Francesco Carotti è stato direttore operativo della Virtus Roma fino al dicembre 2020. Adesso è direttore marketing e comunicazione della Bertram Yachts Derthona, club piemontese che milita in A2.
Per quali motivi la Virtus Roma a dicembre ha detto addio alla serie A? Senza il Covid sarebbe accaduto comunque?
“Indubbiamente non è l’unica ragione, ma ha pesato molto. Con la pandemia le attività commerciali che hanno a che fare con il pubblico sono state molto penalizzate. In questo momento storico andare avanti da soli con gli investimenti di un unico imprenditore era molto complicato. L’ingegnere Claudio Toti ha tenuto in piedi la pallacanestro romana per più di vent’anni e ultimamente purtroppo è stato abbandonato. Si reggeva tutto sulle sue spalle e questo non poteva rappresentare un modello duraturo. Ci sarebbe stato bisogno di una persona, come l’ex sindaco Walter Veltroni, per provare a mettere insieme degli imprenditori che avevano a cuore il basket romano. Così non è stato e la Virtus si è spenta nel silenzio”.
Così una società funziona soltanto se c’è qualcuno che investe grandi quantità di denaro… Quali sono le principali entrate di un club?
“Sostanzialmente in questo momento è necessario che ci sia un mecenate che possa finanziarla. O quantomeno una serie di entità che garantiscano introiti costanti. Andare in guadagno con lo sport in Italia è improponibile, non lo scopro certo io. È innegabile che i grandi modelli di squadre che vincono da noi in questo momento lo fanno con un imprenditore dietro, vedi Milano con Armani, Bologna con Zanetti e Venezia con Brugnaro. La mosca bianca è un club come Sassari, che ha partner tenuti assieme da una persona che è geniale nel suo modo di fare società, cioè Stefano Sardara. Però in questo momento la pallacanestro difficilmente è sostenibile. Le entrate sono rappresentate infatti da sponsor e pubblico, in ordine diverso a seconda delle piazze. Il resto è abbastanza marginale. Gli introiti televisivi sono limitati a una percentuale risibile del budget. Parliamo del 5% per una squadra che deve puntare alla salvezza, percentuale che si riduce ancora per un club molto ambizioso. La Lega da questo punto di vista sta cercando di compiere passi avanti, ma il momento economico non consente di aumentare i ricavi in modo sensibile. Il merchandising? Non è certo quello che ti fa fare la differenza”.
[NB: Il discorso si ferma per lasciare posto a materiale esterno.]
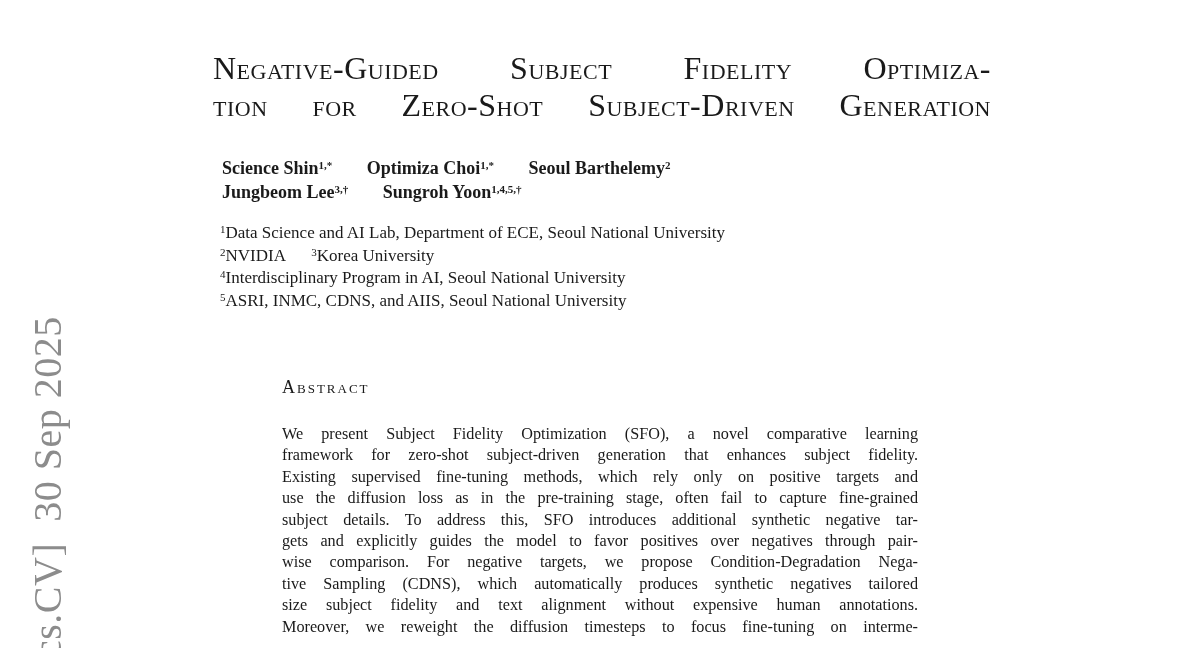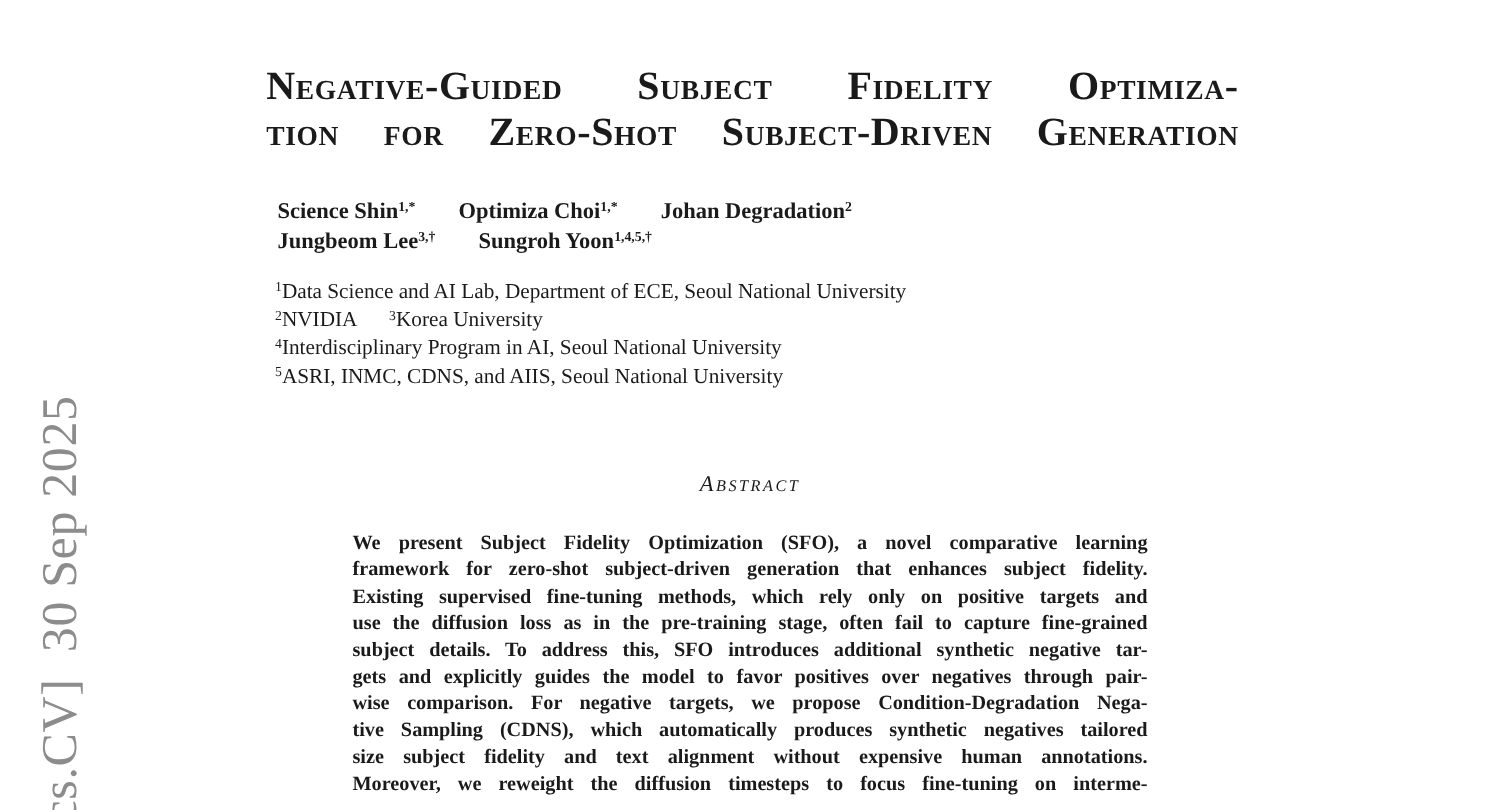--- a/index.html
+++ b/index.html
@@ -38,7 +38,6 @@
   .line-justify {
     text-align: justify;
     text-align-last: justify;
-    font-weight: bold;
   }
   .authors {
     position: absolute;

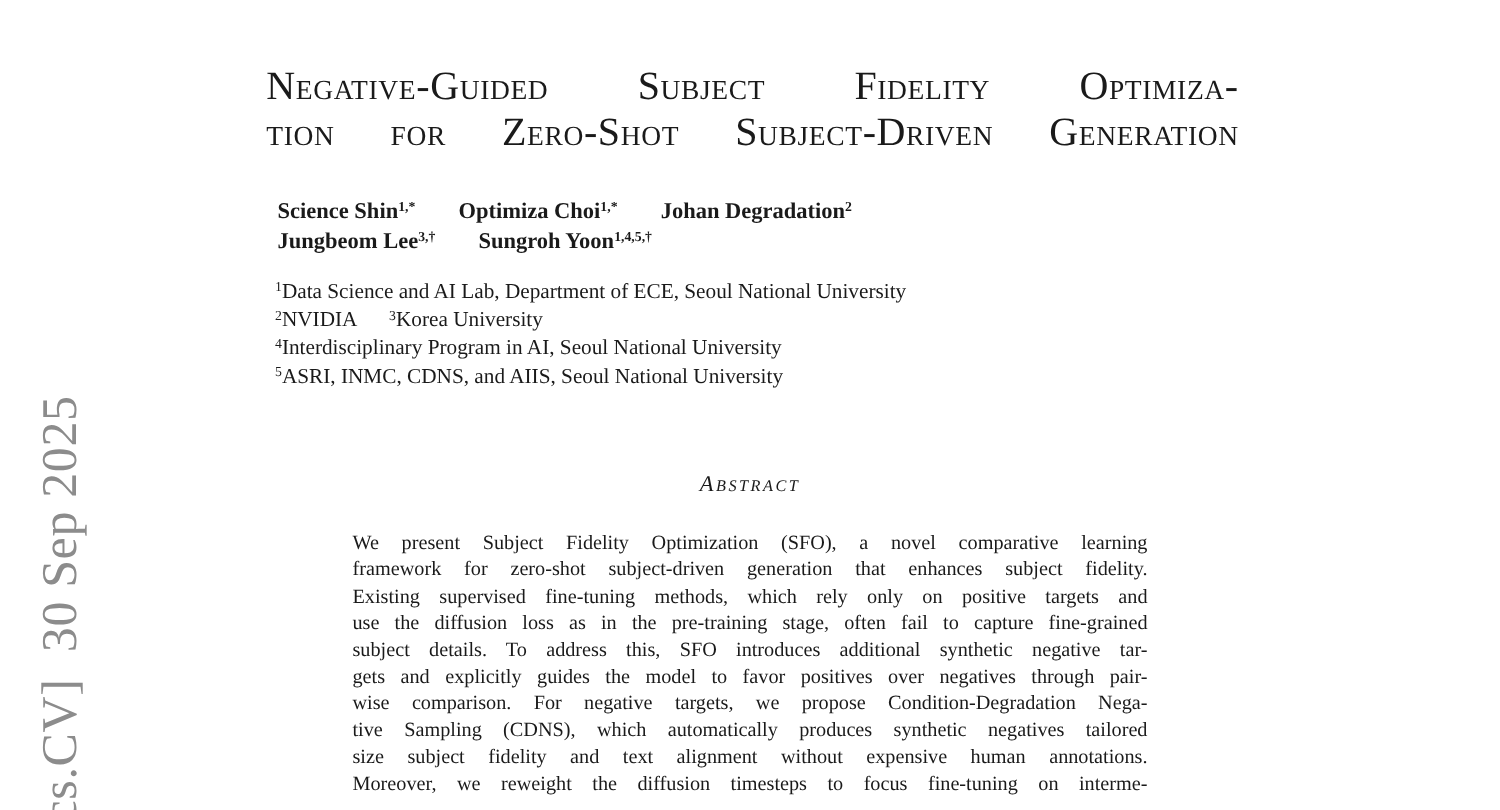--- a/index.html
+++ b/index.html
@@ -104,7 +104,7 @@
     <div>
       <span class="author"><span>Science Shin</span><sup>1,*</sup></span>
       <span class="author"><span>Optimiza Choi</span><sup>1,*</sup></span>
-      <span class="author"><span>Johan Degradation</span><sup>2</sup></span>
+      <span class="author"><span>Seoul Barthelemy</span><sup>2</sup></span>
     </div>
     <div>
       <span class="author"><span>Jungbeom Lee</span><sup>3,†</sup></span>

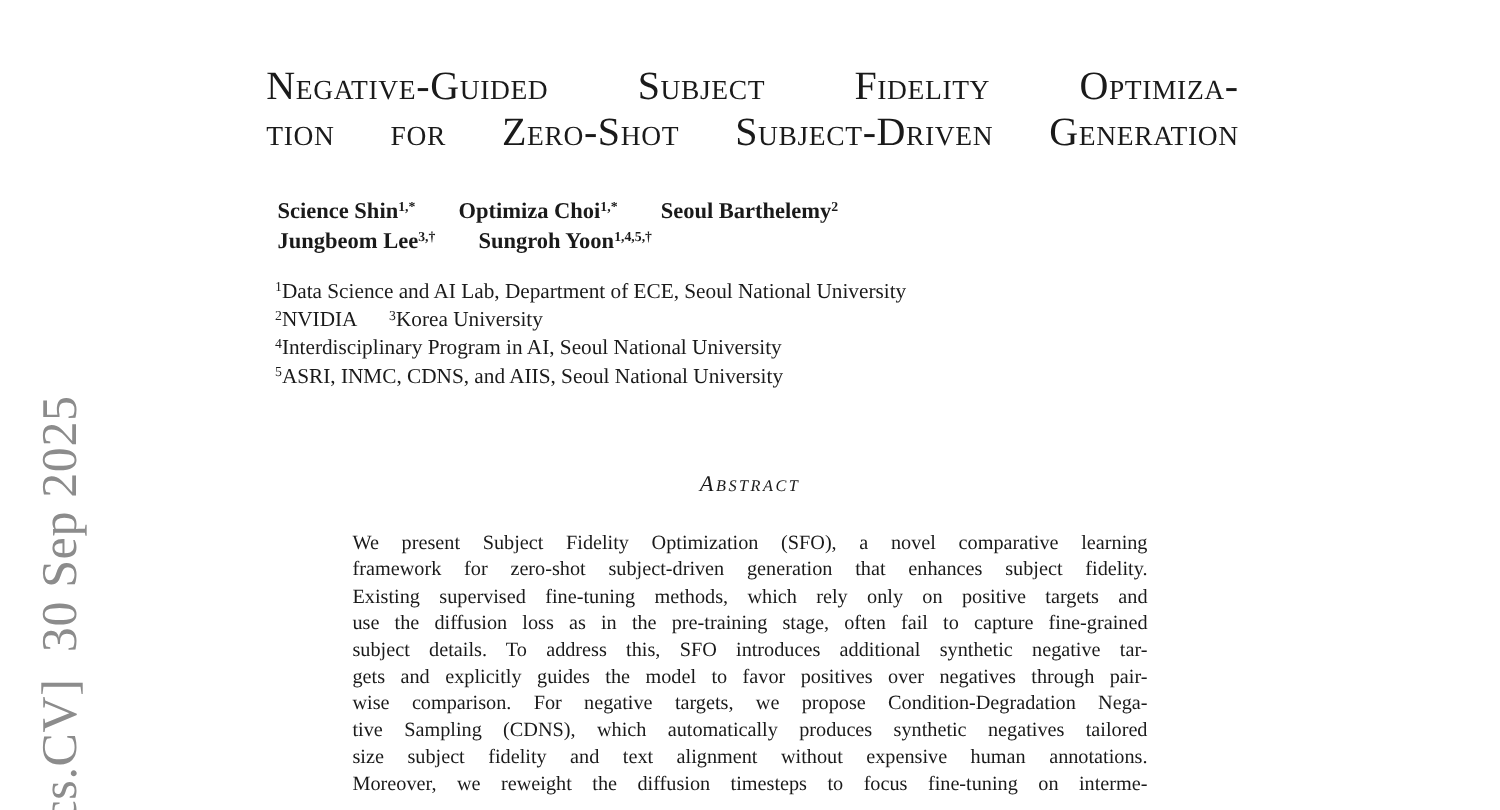--- a/index.html
+++ b/index.html
@@ -73,11 +73,10 @@
     left: 282px;
     top: 377px;
     width: 636px;
-    text-align: center;
+    text-align: left;
     font-variant: small-caps;
     font-size: 18px;
     letter-spacing: 2px;
-    font-style: italic;
   }
   .abstract-body {
     position: absolute;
I costi della serie A sono molto più elevati rispetto all’A2?
“In seconda serie, e più in generale nel dilettantismo, la tassazione incide meno. Pagare uno stipendio da 10.000 euro in A2 è ben diverso dal pagarlo in serie A, dove al lordo diventano circa 23mila. Questa è una voce di spesa che si fa sentire molto per chi compie il grande salto. Però c’è anche il rovescio della medaglia, perché è chiaro che l’appeal che ha la serie A è diverso da quello che può avere la A2. Poi è chiaro che esiste una differenza fra le grandi e piccole città. Faccio un esempio: a Roma una A2 fatta per sopravvivere non ti porta la stessa attenzione e quindi gli stessi introiti di una serie A. Di certo, invece, in una piazza più piccola potrebbe avere un ritorno molto grande perché per il pubblico rappresenterebbe comunque un evento importante”.